TASK REQUIREMENTS ->
Please take the records that follow and repeat exactly the lines starting with the line with "Coupe, convertible,.: 3 -> 4" and going on through the line with "ordered by: Sophie".
************
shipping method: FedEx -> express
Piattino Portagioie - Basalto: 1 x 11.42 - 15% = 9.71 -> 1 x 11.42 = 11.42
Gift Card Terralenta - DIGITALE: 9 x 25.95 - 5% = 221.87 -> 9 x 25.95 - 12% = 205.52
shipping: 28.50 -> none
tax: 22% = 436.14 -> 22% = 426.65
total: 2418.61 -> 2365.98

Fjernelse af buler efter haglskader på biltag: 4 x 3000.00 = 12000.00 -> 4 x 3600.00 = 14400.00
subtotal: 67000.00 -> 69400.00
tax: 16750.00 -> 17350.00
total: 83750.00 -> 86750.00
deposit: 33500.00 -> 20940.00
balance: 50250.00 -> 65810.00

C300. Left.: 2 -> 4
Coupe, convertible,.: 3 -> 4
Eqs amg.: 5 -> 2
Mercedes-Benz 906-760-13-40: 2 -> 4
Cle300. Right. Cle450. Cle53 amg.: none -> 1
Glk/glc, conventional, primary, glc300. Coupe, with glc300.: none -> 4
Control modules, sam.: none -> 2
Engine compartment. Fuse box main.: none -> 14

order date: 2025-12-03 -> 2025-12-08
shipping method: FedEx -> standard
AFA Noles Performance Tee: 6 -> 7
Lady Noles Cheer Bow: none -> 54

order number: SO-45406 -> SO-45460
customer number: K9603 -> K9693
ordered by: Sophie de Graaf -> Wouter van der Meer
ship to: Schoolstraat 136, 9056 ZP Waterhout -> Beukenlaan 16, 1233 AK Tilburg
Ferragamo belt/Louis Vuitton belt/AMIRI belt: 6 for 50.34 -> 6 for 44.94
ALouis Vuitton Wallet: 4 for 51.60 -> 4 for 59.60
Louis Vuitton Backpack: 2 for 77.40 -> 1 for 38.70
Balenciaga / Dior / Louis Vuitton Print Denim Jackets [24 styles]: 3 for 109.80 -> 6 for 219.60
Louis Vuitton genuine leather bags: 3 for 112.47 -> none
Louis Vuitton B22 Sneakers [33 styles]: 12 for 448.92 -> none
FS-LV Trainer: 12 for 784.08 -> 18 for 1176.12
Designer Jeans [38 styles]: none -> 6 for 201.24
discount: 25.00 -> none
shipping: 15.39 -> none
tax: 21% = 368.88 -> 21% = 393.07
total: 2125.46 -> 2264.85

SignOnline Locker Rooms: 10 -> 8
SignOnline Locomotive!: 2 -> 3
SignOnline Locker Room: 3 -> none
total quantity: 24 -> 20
************
EXERCISE ANSWER ->
Coupe, convertible,.: 3 -> 4
Eqs amg.: 5 -> 2
Mercedes-Benz 906-760-13-40: 2 -> 4
Cle300. Right. Cle450. Cle53 amg.: none -> 1
Glk/glc, conventional, primary, glc300. Coupe, with glc300.: none -> 4
Control modules, sam.: none -> 2
Engine compartment. Fuse box main.: none -> 14

order date: 2025-12-03 -> 2025-12-08
shipping method: FedEx -> standard
AFA Noles Performance Tee: 6 -> 7
Lady Noles Cheer Bow: none -> 54

order number: SO-45406 -> SO-45460
customer number: K9603 -> K9693
ordered by: Sophie de Graaf -> Wouter van der Meer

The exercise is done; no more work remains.